What is required
For each entry below, write an exact copy and leave out the images.

Saved entries:
Segment Open

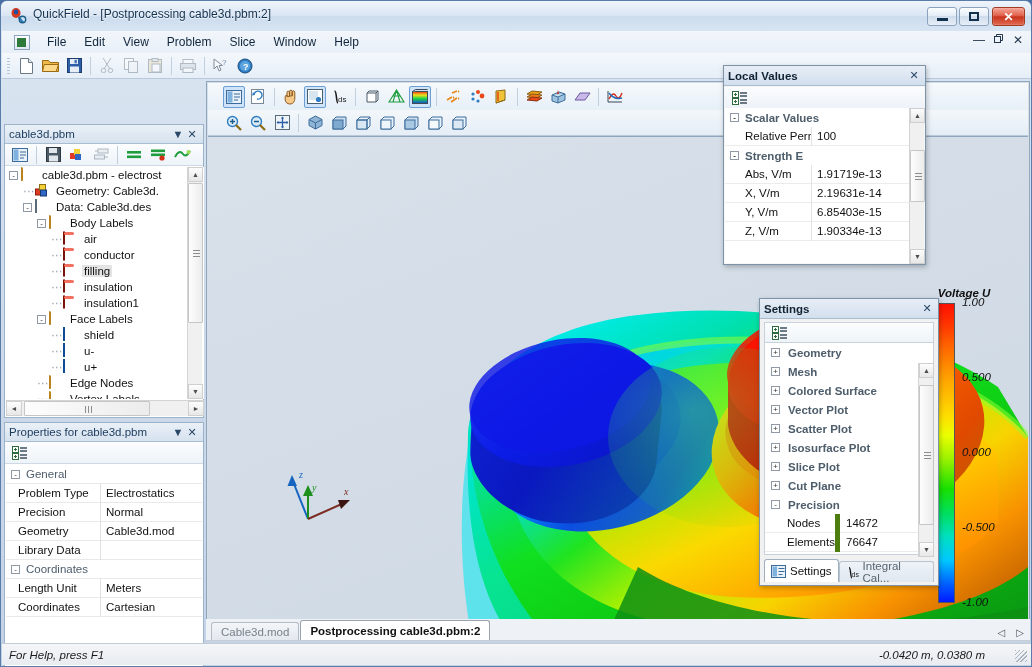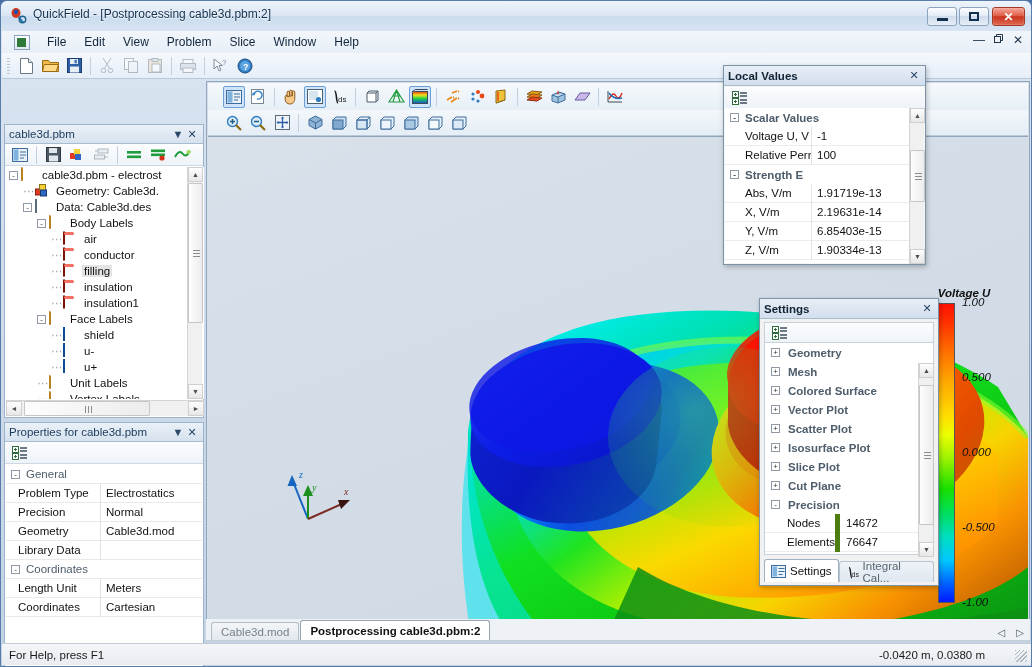--- a/index.html
+++ b/index.html
@@ -968,10 +968,6 @@
           <span>Scalar Values</span>
         </div>
         <div class="lv-row">
-          <span class="lv-key">Voltage U, V</span>
-          <span class="lv-val">-1</span>
-        </div>
-        <div class="lv-row">
           <span class="lv-key">Relative Permi</span>
           <span class="lv-val">100</span>
         </div>

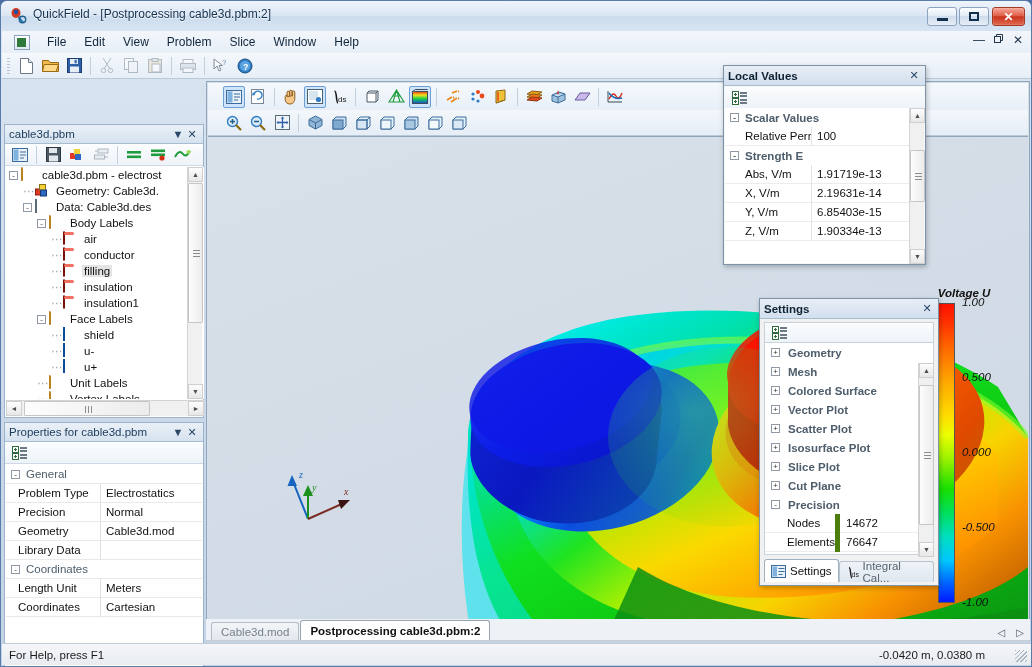--- a/index.html
+++ b/index.html
@@ -513,7 +513,7 @@
           <div class="tnode" style="padding-left: 31px;">
             <span class="dots" style="width: 12px;">⋯</span>
             <span class="ico"><span class="ic-folder"></span></span>
-            <span class="tlabel">Unit Labels</span>
+            <span class="tlabel">Edge Nodes</span>
           </div>
           <div class="tnode" style="padding-left: 31px;">
             <span class="dots" style="width: 12px;">⋯</span>

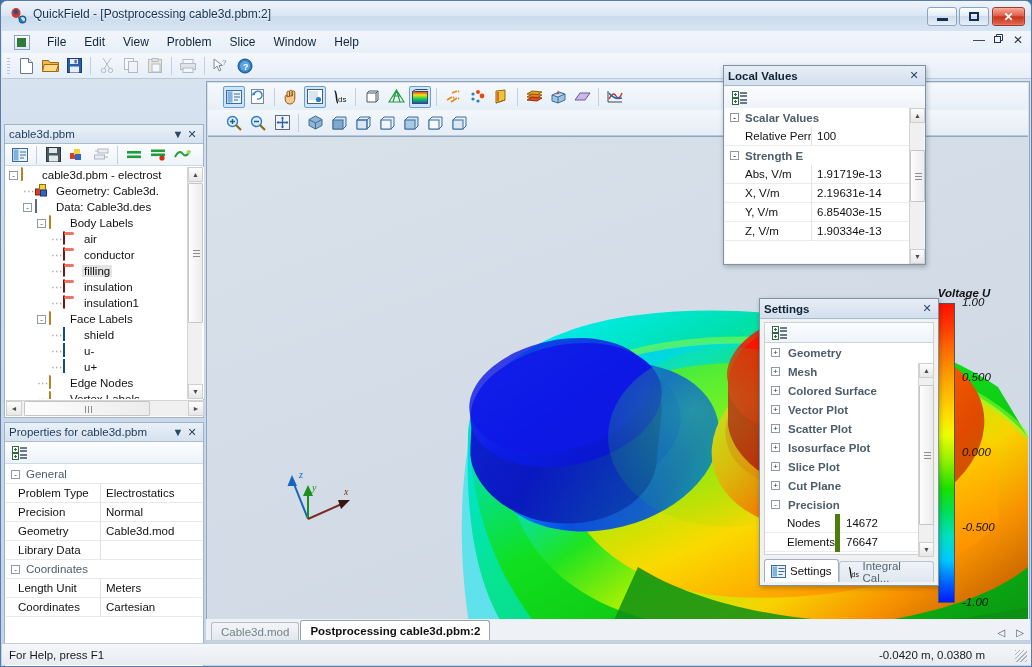--- a/index.html
+++ b/index.html
@@ -253,7 +253,7 @@
   #statusbar {
     position:absolute; left:1px; bottom:1px; width:1029px; height:22px;
     background:linear-gradient(180deg,#f4f6f9 0%,#e8ecf1 100%);
-    border-top:1px solid #c3cbd4; display:flex; align-items:center;
+    border-top:1px solid #c3cbd4; display:flex; align-items:center;font-style:italic;
   }
   #status-left { padding-left:7px; font-size:11.5px; color:#1a1a1a; }
   #status-coords { position:absolute; right:46px; font-size:11.5px; color:#1a1a1a; }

Segment Closed

Exercise result
--- a/index.html
+++ b/index.html
@@ -968,10 +968,6 @@
           <span>Scalar Values</span>
         </div>
         <div class="lv-row">
-          <span class="lv-key">Voltage U, V</span>
-          <span class="lv-val">-1</span>
-        </div>
-        <div class="lv-row">
           <span class="lv-key">Relative Permi</span>
           <span class="lv-val">100</span>
         </div>

--- a/index.html
+++ b/index.html
@@ -513,7 +513,7 @@
           <div class="tnode" style="padding-left: 31px;">
             <span class="dots" style="width: 12px;">⋯</span>
             <span class="ico"><span class="ic-folder"></span></span>
-            <span class="tlabel">Unit Labels</span>
+            <span class="tlabel">Edge Nodes</span>
           </div>
           <div class="tnode" style="padding-left: 31px;">
             <span class="dots" style="width: 12px;">⋯</span>

--- a/index.html
+++ b/index.html
@@ -253,7 +253,7 @@
   #statusbar {
     position:absolute; left:1px; bottom:1px; width:1029px; height:22px;
     background:linear-gradient(180deg,#f4f6f9 0%,#e8ecf1 100%);
-    border-top:1px solid #c3cbd4; display:flex; align-items:center;
+    border-top:1px solid #c3cbd4; display:flex; align-items:center;font-style:italic;
   }
   #status-left { padding-left:7px; font-size:11.5px; color:#1a1a1a; }
   #status-coords { position:absolute; right:46px; font-size:11.5px; color:#1a1a1a; }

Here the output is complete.